My advice, just try not to give your own inner voice more credence than it deserves.

This is especially true for anyone with anxiety.

Most of the time it doesn’t matter. We should all try to remember that.

redexpat Fri 03-Nov-17 13:56:49

I read nice girls dont get the corner office. That helped me.

amicissimma Fri 03-Nov-17 14:37:31

IME, one way to help is to push yourself out of your comfort zone; kind of 'feel the fear and do it anyway'. So each time you make yourself do or say something you 'can't' do and the world keeps turning, it makes the next time easier.

The reverse is also true. If you don't force yourself to do or say whatever it is you 'can't', and you're OK, you are proving to yourself that not doing/saying [whatever it is] caused you to be OK. Which is a fallacy, because you'd almost certainly have been OK if you had done/said it.

I also think that it isn't 'nice' to treat people dishonestly. So if you say you're OK to do something which you really don't want to, you're not 'being nice', you're being dishonest. Don't you prefer people who are straight with you?

Pippatips Fri 03-Nov-17 20:21:45

Thanks so much everyone smile really really helpful advice.

EmiliaAirheart Fri 03-Nov-17 22:09:02

It’s not a quick fix, but I’d really recommend looking up Brené Brown on YouTube, and working through her books if you click with her message and style.

PeachMelba78 Fri 03-Nov-17 22:15:03

Hi,
I actually recorded a video all about how to appear more confident - give it a watch and let me know if you found it useful! m.youtube.com/watch?v=AcU9CWv3BhY

trashcanjunkie Fri 03-Nov-17 22:54:40

I second brene brown, her ted talk on the power of vulnerability is amazing. Also Amy Cuddy’s ted talk on power poses.

rachelandmike77 Sat 04-Nov-17 00:07:05

It is all to do with your self esteem and confidence, hard to suggest how to improve it thoughsad it sounds like you have social anxiety?

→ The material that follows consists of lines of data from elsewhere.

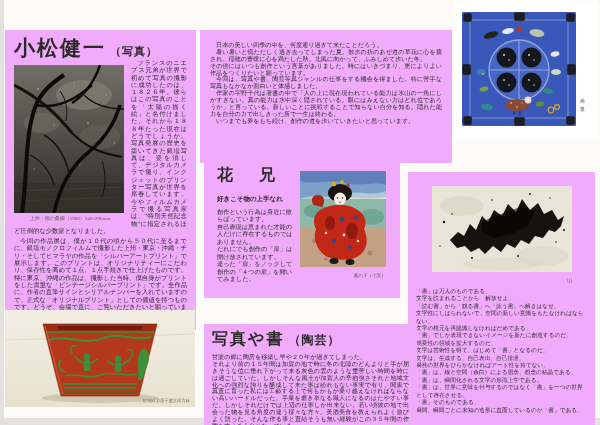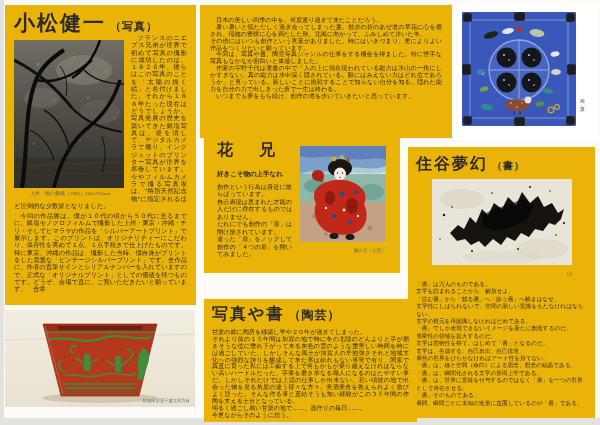--- a/index.html
+++ b/index.html
@@ -1,21 +1,21 @@
 <!DOCTYPE html>
 <html><head>
 <meta charset="utf-8">
 <style>
   html,body{margin:0;padding:0;}
   body{
     width:600px;height:425px;position:relative;overflow:hidden;
     background:#fcfbf8;color:#2d2b28;
     font-family:"Liberation Serif","DejaVu Serif",serif;
   }
-  .panel{position:absolute;background:#eab308;box-sizing:border-box;overflow:hidden;}
+  .panel{position:absolute;background:#f0abfc;box-sizing:border-box;overflow:hidden;margin-top:25px;}
   .edge{position:absolute;background:#e3e2de;}
   .name-title{font-weight:bold;letter-spacing:2px;line-height:1;}
   .medium{font-weight:bold;letter-spacing:1px;}
   .jtext{text-align:justify;}
   p{margin:0;}
   .indent{text-indent:1em;}
   figure{margin:0;}
   figcaption{color:#5d5a54;}
 
   
@@ -232,24 +232,20 @@
         <circle cx="26" cy="62" r="1.2" fill="#f0e6d4"></circle>
         <circle cx="58" cy="70" r="1.2" fill="#f0e6d4"></circle>
       <ellipse cx="34" cy="90" rx="4.5" ry="3" fill="#1a1a1a"></ellipse>
       <ellipse cx="50" cy="91" rx="4.5" ry="3" fill="#1a1a1a"></ellipse>
     </svg>
     <figcaption>風の子（七宝）</figcaption>
   </figure>
 </div>
 
 <div class="panel" id="sec-sumiya">
-  <div>
-    <span class="name-title">住谷夢幻</span>
-    <span class="medium">（書）</span>
-  </div>
   <figure id="sumiya-figure">
     <svg viewBox="0 0 140 86" width="140" height="86">
       <rect width="140" height="86" fill="#e9e4d8"></rect>
       <ellipse cx="30" cy="20" rx="22" ry="10" fill="#d8d2c0" opacity="0.6"></ellipse>
       <ellipse cx="110" cy="70" rx="26" ry="10" fill="#d8d2c0" opacity="0.5"></ellipse>
       <ellipse cx="70" cy="78" rx="40" ry="6" fill="#ddd6c6" opacity="0.5"></ellipse>
       <path d="M18,54 L26,46 L32,50 L38,38 L44,44 L50,30 L56,36 L62,24 L70,30 L76,18 L84,26 L90,13 L98,24 L106,17 L112,28 L120,24 L126,34 L132,30 L129,40 L123,46 L117,44 L111,52 L103,50 L97,58 L89,54 L83,62 L75,58 L69,66 L61,60 L53,68 L47,62 L39,66 L33,60 L25,62 Z" fill="#16130f"></path>
       <path d="M50,36 L62,30 L76,26 L90,20 L102,26 L96,40 L80,48 L62,52 L50,46 Z" fill="#000000" opacity="0.55"></path>
       <circle cx="12" cy="36" r="1.2" fill="#1a1814"></circle>
         <circle cx="20" cy="28" r="0.8" fill="#1a1814"></circle>

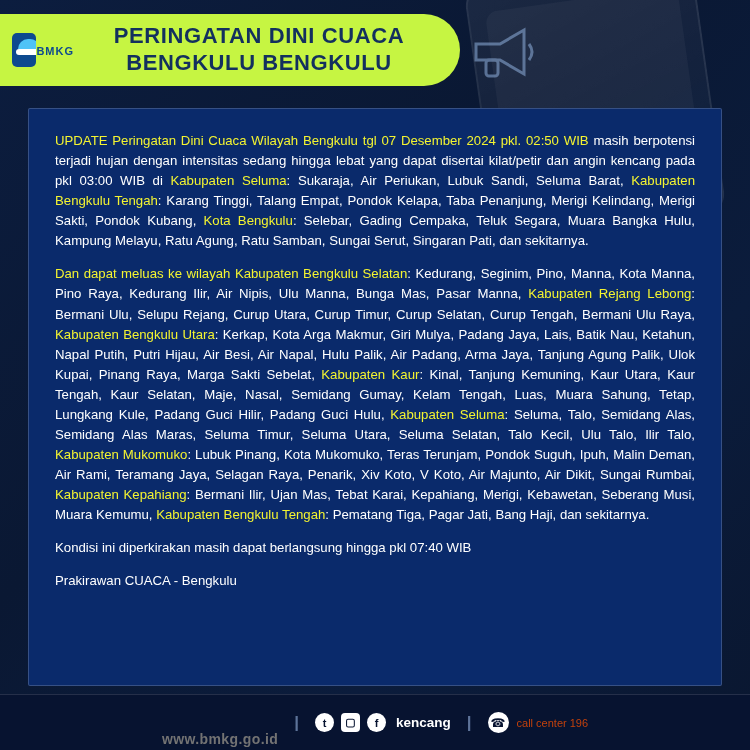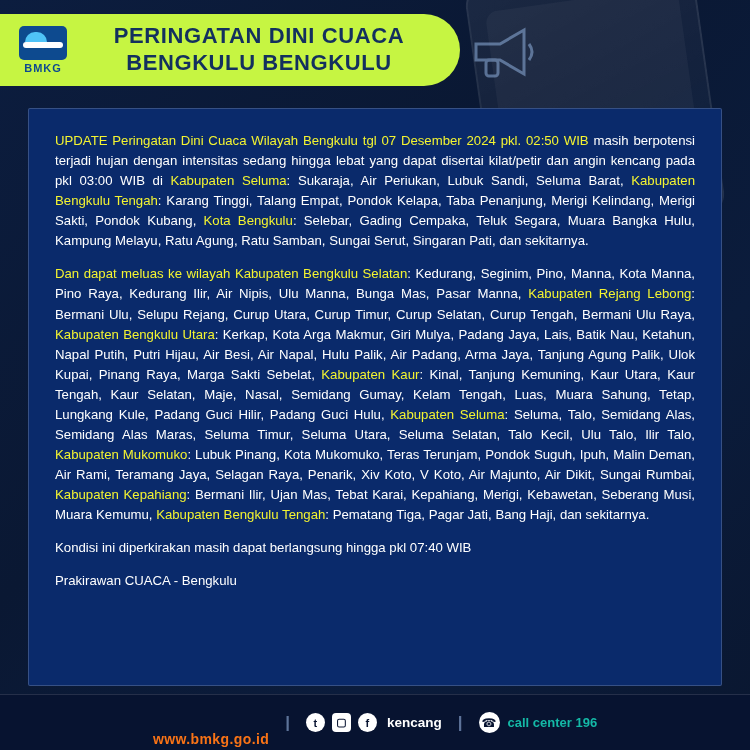--- a/index.html
+++ b/index.html
@@ -51,21 +51,21 @@
     width: 460px; height: 72px;
     background: #c6f542;
     border-radius: 0 36px 36px 0;
     display: flex;
     align-items: center;
     z-index: 5;
   }
   .logo-box {
     width: 62px; height: 62px;
     margin-left: 12px; margin-right: 8px;
-    display: flex; flex-direction: column;
+    display: flex; 
     align-items: center; justify-content: center;
     flex: 0 0 auto;
   }
   .logo-mark {
     width: 48px; height: 34px;
     background: #0d4a8f;
     border-radius: 5px;
     position: relative;
     overflow: hidden;
   }
@@ -131,21 +131,21 @@
     left: 0; bottom: 0;
     width: 750px; height: 56px;
     background: #071330;
     border-top: 1px solid rgba(255,255,255,0.12);
     display: flex;
     align-items: center;
     justify-content: center;
     gap: 16px;
   }
   .footer-site {
-    color: #f97316;
+    color: #737373;
     font-size: 14px;
     font-weight: bold;
     letter-spacing: 0.4px;
     margin-top: 32px;
   }
   .sep {
     color: #5d7399;
     font-size: 17px;
     font-weight: bold;
   }
@@ -177,23 +177,23 @@
     width: 21px; height: 21px;
     border-radius: 50%;
     background: #ffffff;
     color: #071330;
     display: inline-flex;
     align-items: center;
     justify-content: center;
     font-size: 12px;
   }
   .footer-call {
-    color: #14b8a6;
-    font-size: 13px;
-    font-weight: bold;
+    color: #c2410c;
+    font-size: 11px;
+    font-weight: normal;
   }
 </style>
 </head>
 <body>
 
 <div id="page">
 
   <div class="deco-phone">
     <div class="deco-phone-inner"></div>
     <div class="deco-phone-bar"></div>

I think because you feel uncomfortable with most people including family, it goes beyond being shy as you’re doubting yourself and over thinking. The best way to improve is 1. Getting yourself out of the house more/trying new things/being more social and building yourself up or 2. Seeing your doctor and discussing your social anxiety and seeing if they can help. You may have low vitamin D etc levels - it’s very common.

With me, I worked in retail for years at a massive London flagship before my current job, as a result I have no confidence issues talking to new people or needing a thick skin or making small talk as I’m used to it. When I first started at 16 though I was much less confident than I am now and gave awful customer service (lol) but now I can talk customers into spending 1000s. It just comes with experience and having confidence in yourself, and being proud of yourself/your life. You just need to build yourself up to that point, and keep the people in your life that have a positive impact on you and don’t bring your psyche down

DameDoom Sat 04-Nov-17 00:12:39

Self-hypnosis has been a life saver for me. I download from Hypnoshop and it really has helped. The mp3s are about 25 minutes long and quite relaxing.

nameusername Sat 04-Nov-17 04:10:08

I find being comfortable in your own skin and learning to have a thick skin helps. Even if the other party shows their irritation towards you or your perceived slight of their actions, learn to ignore/block/thick skin mode on and try not to take it too heart as long as it wasn't a major FU.